The head of Superfish responded to security concerns by saying the vulnerability was "inadvertently" introduced by Komodia, which built the application. In response to the criticism, Lenovo detailed that it would cease further distribution and use of the Superfish software, and offered affected customers free six-month subscriptions to the McAfee LiveSafe software. Lenovo issued a promise to reduce the amount of "Software bloat" it bundles with its Windows 10 devices, promising to only include Lenovo software, security software, drivers, and "certain applications customarily expected by users". Salon tech writer David Auerbach compared the Superfish incident to the Sony DRM rootkit scandal, and argued that "installing Superfish is one of the most irresponsible mistakes an established tech company has ever made."

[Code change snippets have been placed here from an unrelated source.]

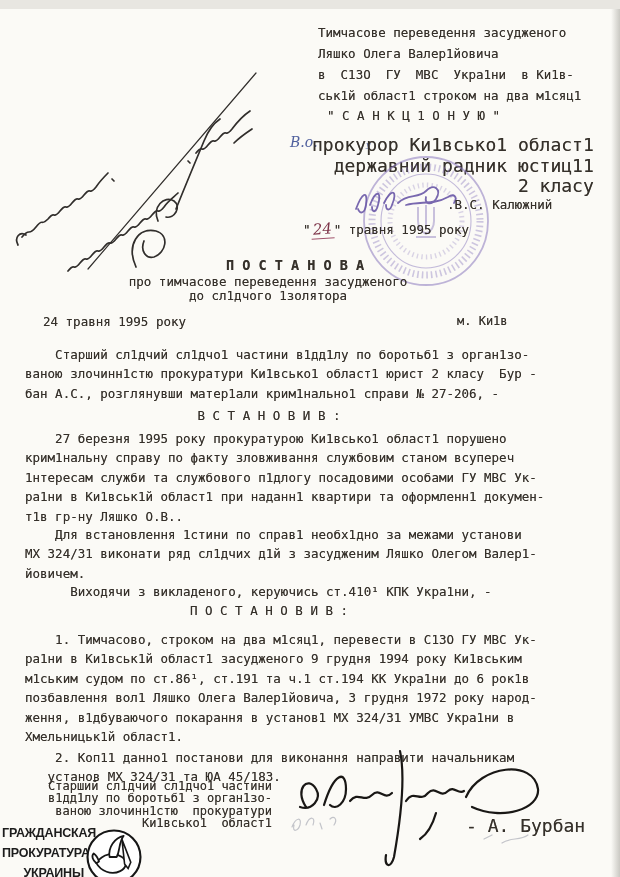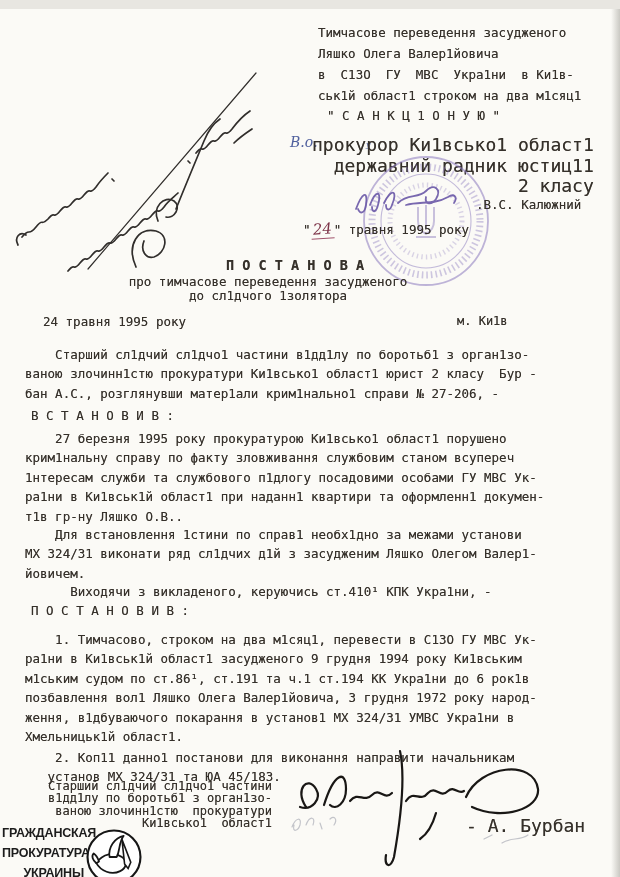--- a/index.html
+++ b/index.html
@@ -9,29 +9,29 @@
     font-family:"DejaVu Sans Mono",monospace;
   }
   .mono{
     font-family:"DejaVu Sans Mono",monospace;
     color:#35302a;
     text-shadow:0 0 .5px rgba(53,48,42,.6);
   }
   .pre{white-space:pre;}
   .abs{position:absolute;}
   .body-par{left:25px;width:570px;font-size:12.5px;line-height:19.4px;}
-  .heading{left:31px;width:500px;font-size:12.5px;}
+  .heading{left:19px;width:500px;text-align:center;font-size:12.5px;}
   .hdr-block{left:318px;top:13px;font-size:12.5px;line-height:21px;}
   .sanction{left:327px;top:99px;font-size:12.5px;}
   .approver{left:312px;top:126px;font-size:18px;line-height:20.5px;text-align:right;}
   .vo{left:290px;top:125px;font-size:14px;font-family:"DejaVu Serif",serif;
       font-style:italic;color:#51619e;}
   .umark{left:366px;top:131px;font-size:8px;font-family:"DejaVu Serif",serif;
       font-style:italic;color:#51619e;}
-  .appr-name{left:476px;top:188px;font-size:12.5px;}
+  .appr-name{left:447px;top:188px;font-size:12.5px;}
   .appr-date{left:303px;top:211px;font-size:12.5px;}
   .hand-day{
     font-family:"DejaVu Serif",serif;font-style:italic;font-size:15px;
     color:#7d3348;border-bottom:1.5px solid #a0526b;padding:0 2px;
     text-shadow:none;display:inline-block;transform:rotate(-4deg);
   }
   .title{left:25px;top:248px;width:540px;text-align:center;font-size:13.5px;font-weight:bold;}
   .subtitle{left:0;top:266px;width:536px;text-align:center;font-size:12.5px;line-height:13.5px;white-space:pre-line;}
   .dl-left{left:43px;top:305px;font-size:12.5px;}
   .dl-right{left:457px;top:305px;font-size:12px;text-align:right;}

===Lenovo Service Engine===
From October 2014 through June 2015, the UEFI firmware on certain Lenovo models had contained software known as "Lenovo Service Engine", which Lenovo says automatically sent non-identifiable system information to Lenovo the first time Windows is connected to the internet, and on laptops, automatically installs the Lenovo OneKey Optimizer program (software considered to be Software bloat) as well. This process occurs even on clean installations of Windows. It was found that this program had been automatically installed using a new feature in Windows 8, Windows Platform Binary Table, which allows executable files to be stored within UEFI firmware for execution on startup, and is meant to "allow critical software to persist even when the operating system has changed or been reinstalled in a "clean" configuration"; specifically, anti-theft security software. The software was discontinued after it was found that aspects of the software had security vulnerabilities, and did not comply with revised guidelines for appropriate usage of WPBT. On 31 July 2015, Lenovo released instructions and UEFI firmware updates meant to remove Lenovo Service Engine.

===Lenovo Customer Feedback program===
At a third time in 2015, criticism arose that Lenovo might have installed software that looked suspicious on their commercial Think-PC lines. This was discovered by Computerworld writer Michael Horowitz, who had purchased several Think systems with the Customer Feedback program installed, which seemed to log usage data and metrics. Further analysis by Horowitz revealed however that this was mostly harmless, as it was only logging the usage of some pre-installed Lenovo programs, and not the usage in general, and only if the user allowed the data to be collected. Horowitz also criticized other media for quoting his original article and saying that Lenovo preinstalled spyware, as he himself never used that term in this case and he also said that he does not consider the software he found to be spyware.

===Lenovo Accelerator===
As of June 2016, a Duo Labs report stated that Lenovo was still installing bloatware, some of which leads to security vulnerabilities as soon as the user turns on their new PC. Lenovo advised users to remove the offending app, "Lenovo Accelerator". According to Lenovo, the app, designed to "speed up the loading" of Lenovo applications, created a man-in-the-middle security vulnerability.

===U.S. Marine network security breach===
In February 2021, Bloomberg Businessweek reported that U.S. investigators found in 2008 that military units in Iraq were using Lenovo laptops in which the hardware had been altered. According to a testimony from the case in 2010, "A large amount of Lenovo laptops were sold to the U.S. military that had a chip encrypted [sic] on the motherboard that would record all the data that was being inputted into that laptop and send it back to China". Moreover, according to the article, "Lenovo was unaware of the testimony and the U.S. military did not inform the company of any security concerns," and that a Lenovo spokesperson stated that they "...have no way to assess the allegations you cite or whether security concerns may have been triggered by third-party interference".